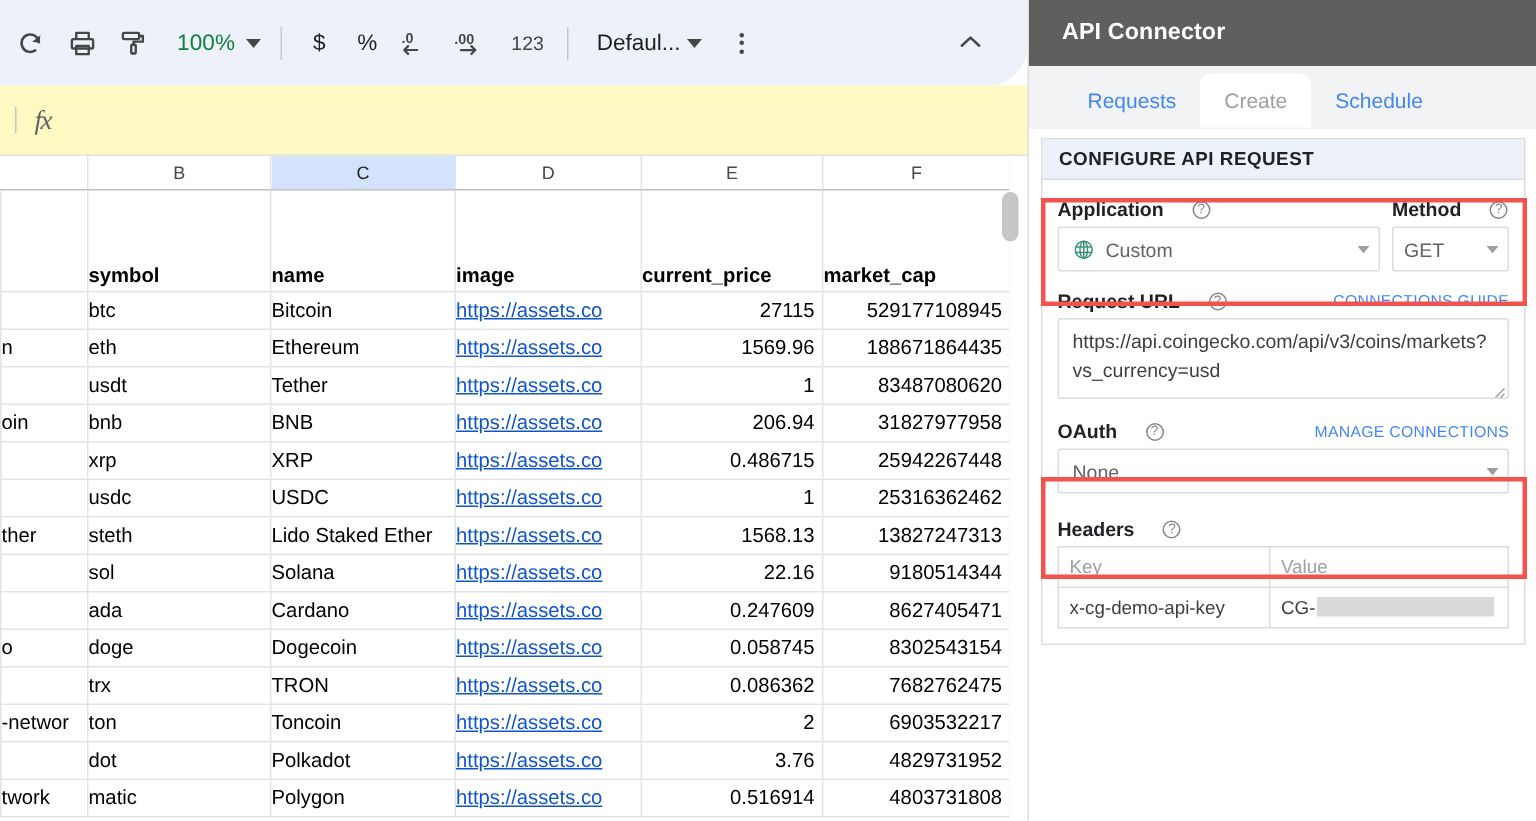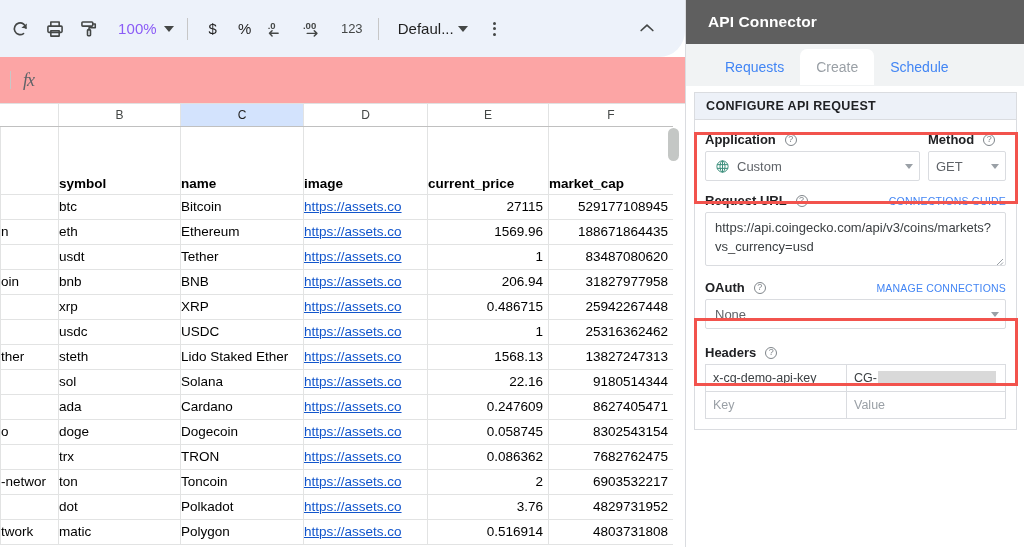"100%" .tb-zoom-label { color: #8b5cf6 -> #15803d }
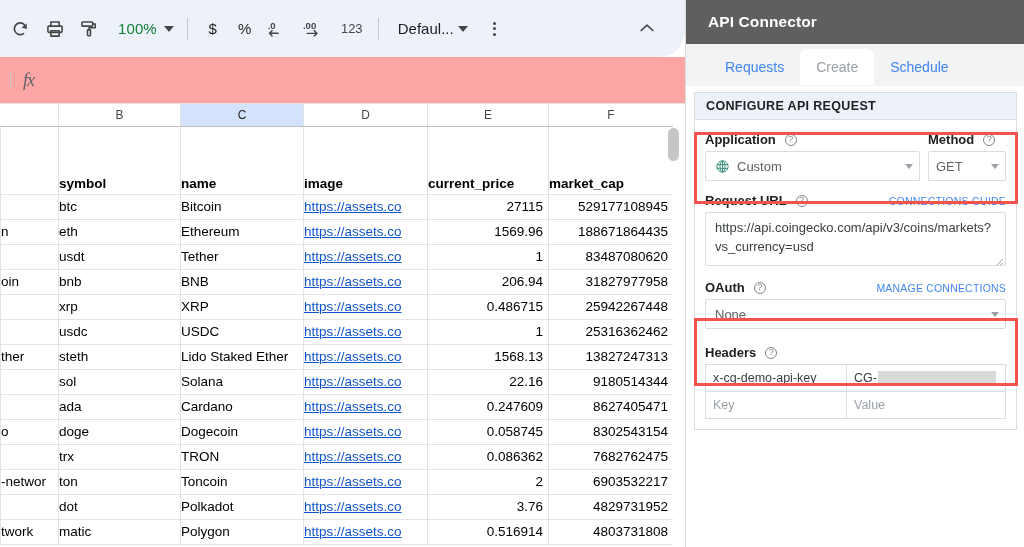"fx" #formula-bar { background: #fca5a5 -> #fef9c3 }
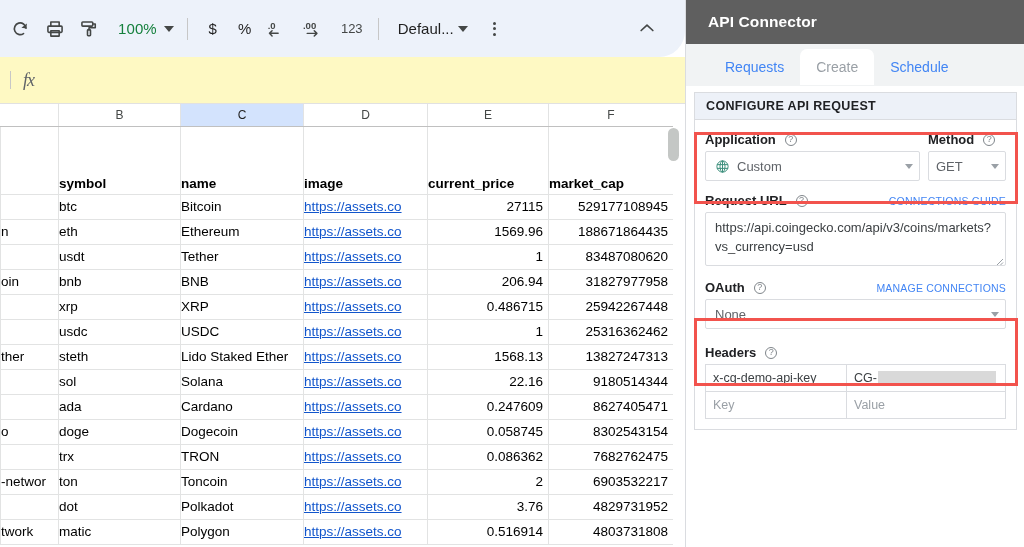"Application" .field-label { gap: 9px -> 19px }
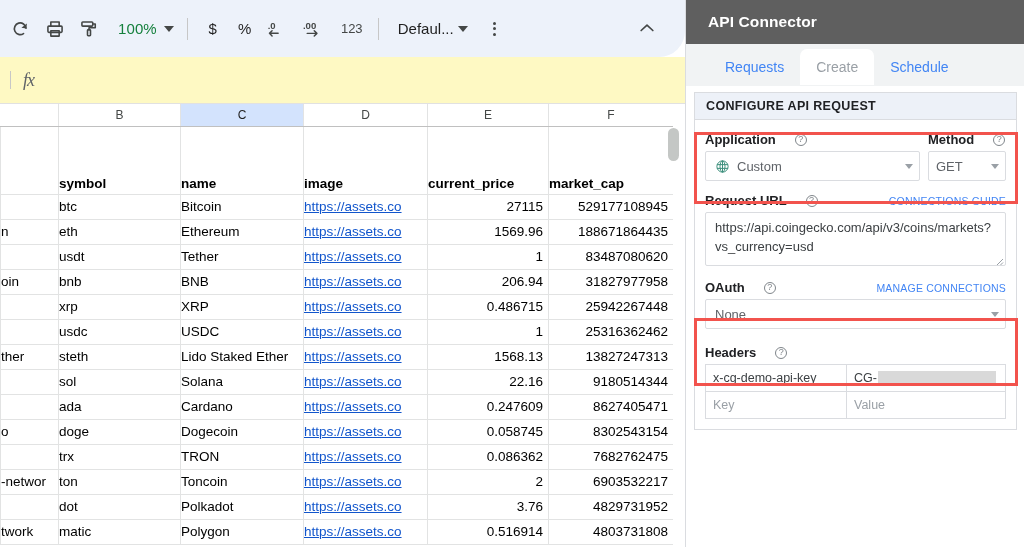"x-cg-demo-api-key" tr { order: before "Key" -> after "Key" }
--
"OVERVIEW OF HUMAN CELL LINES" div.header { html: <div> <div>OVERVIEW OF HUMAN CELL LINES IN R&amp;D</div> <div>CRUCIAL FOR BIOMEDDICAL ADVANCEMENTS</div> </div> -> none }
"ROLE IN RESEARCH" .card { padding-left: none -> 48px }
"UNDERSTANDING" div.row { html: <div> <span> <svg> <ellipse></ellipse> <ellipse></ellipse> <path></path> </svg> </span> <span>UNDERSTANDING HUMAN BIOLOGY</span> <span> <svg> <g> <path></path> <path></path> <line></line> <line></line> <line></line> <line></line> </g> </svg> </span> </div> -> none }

• _How to complete this task_: Which lines of the records hold the string "none"? Copy each one.

• _Finished task_:
"OVERVIEW OF HUMAN CELL LINES" div.header { html: <div> <div>OVERVIEW OF HUMAN CELL LINES IN R&amp;D</div> <div>CRUCIAL FOR BIOMEDDICAL ADVANCEMENTS</div> </div> -> none }
"ROLE IN RESEARCH" .card { padding-left: none -> 48px }
"UNDERSTANDING" div.row { html: <div> <span> <svg> <ellipse></ellipse> <ellipse></ellipse> <path></path> </svg> </span> <span>UNDERSTANDING HUMAN BIOLOGY</span> <span> <svg> <g> <path></path> <path></path> <line></line> <line></line> <line></line> <line></line> </g> </svg> </span> </div> -> none }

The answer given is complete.